FAN is also a method based on adaptive normalization in the frequency domain, capable of handling both trend and seasonal non-stationary patterns in time series data. Compared with it, although this paper provides a theoretical guarantee, its contribution appears insufficient.

[1] Ye W, Deng S, Zou Q, et al. Frequency Adaptive Normalization For Non-stationary Time Series Forecasting[J]. Advances in Neural Information Processing Systems, 2024.

In Non-stationary Transformer, the authors argue that removing inherent non-stationarity from time series may reduce the model's ability to forecast real-world bursty events. Could suppressing non-stationary information in FredNormer similarly lead to over-stationarization, limiting its practical applicability?
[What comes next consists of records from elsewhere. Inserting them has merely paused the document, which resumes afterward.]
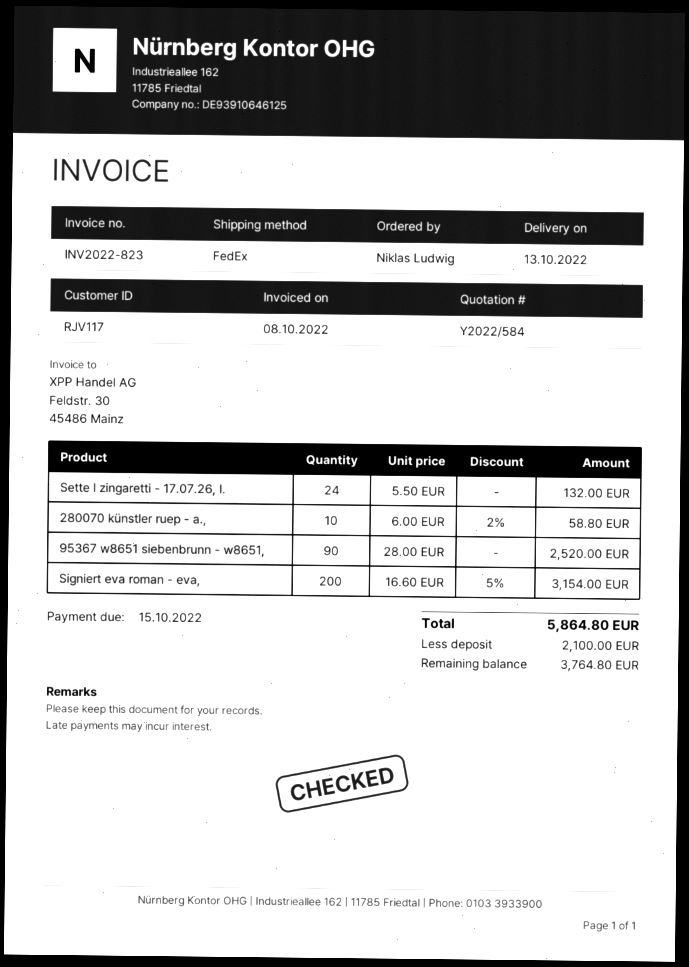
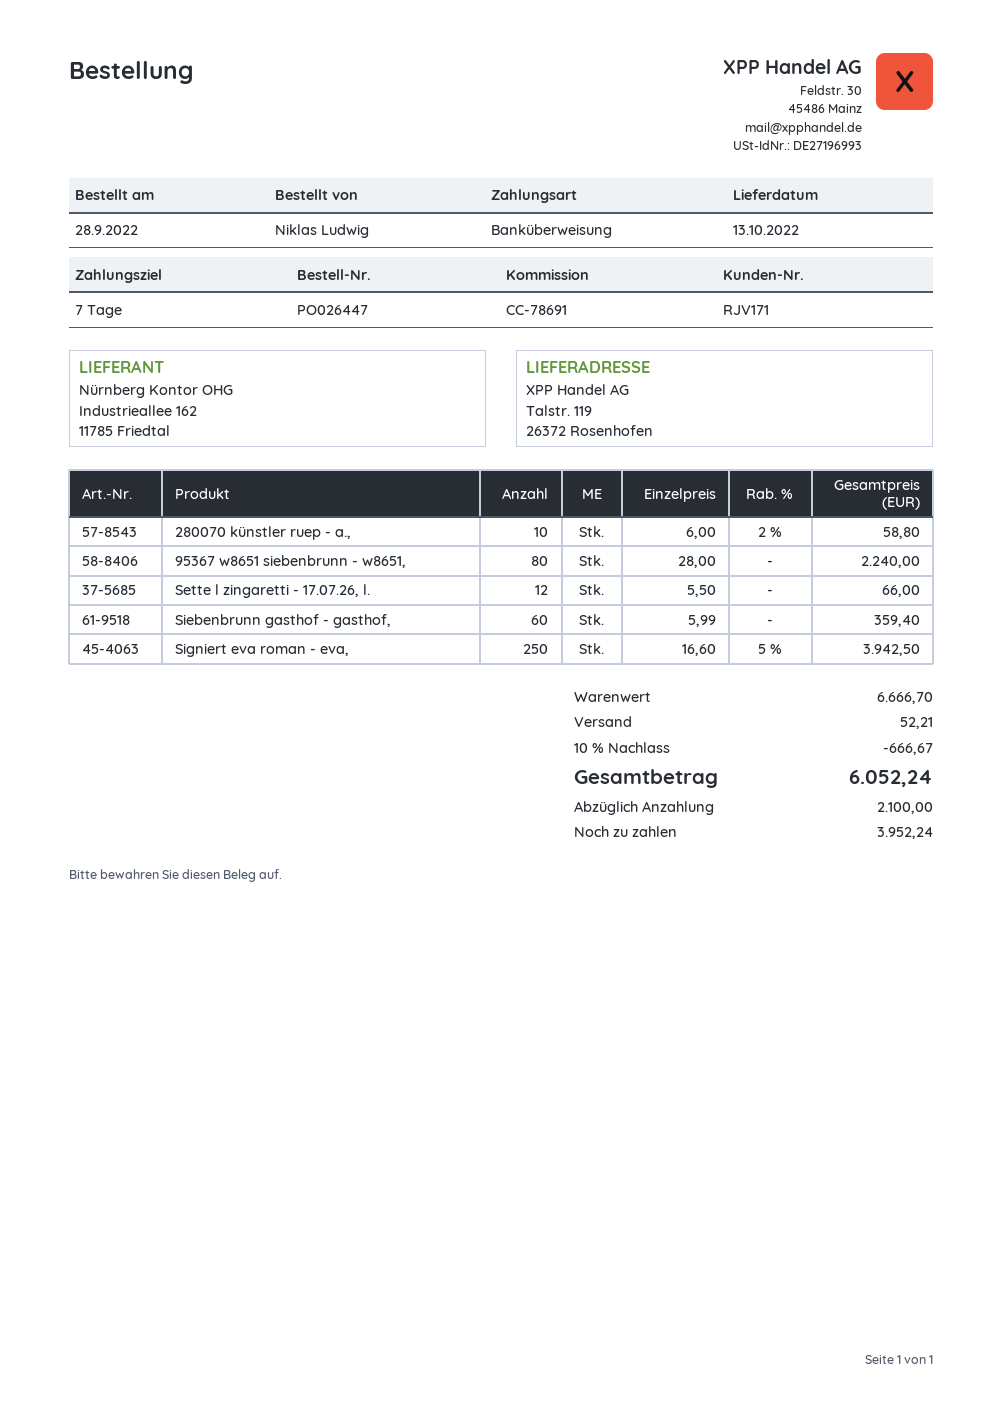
customer number: RJV117 -> RJV171
Sette l zingaretti - 17.07.26, l.: 24 x 5.50 = 132.00 -> 12 x 5.50 = 66.00
95367 w8651 siebenbrunn - w8651,: 90 x 28.00 = 2520.00 -> 80 x 28.00 = 2240.00
Signiert eva roman - eva,: 200 x 16.60 - 5% = 3154.00 -> 250 x 16.60 - 5% = 3942.50
Siebenbrunn gasthof - gasthof,: none -> 60 x 5.99 = 359.40
discount: none -> 10% = 666.67
shipping: none -> 52.21
total: 5864.80 -> 6052.24
balance: 3764.80 -> 3952.24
[1] Liu Y, Wu H, Wang J, et al. Non-stationary transformers: Exploring the stationarity in time series forecasting[J]. Advances in Neural Information Processing Systems, 2022, 35: 9881-9893.

In Definition 2, you mention "M components with higher stability S(k)." How do you define "higher" stability? What is the threshold value used, and how is it selected?
The authors only compare against with Transformer-based and MLP-based methods. Why not include comparisons with more CNN-based baselines, such as TSLANet, ModernTCN, and TimesNet, to demonstrate the robustness and generalization of FredNormer?

[1] Eldele E, Ragab M, Chen Z, et al. TSLANet: Rethinking Transformers for Time Series Representation Learning[C]//Forty-first International Conference on Machine Learning, 2024.

[2] Luo D, Wang X. Moderntcn: A modern pure convolution structure for general time series analysis[C]//The Twelfth International Conference on Learning Representations. 2024.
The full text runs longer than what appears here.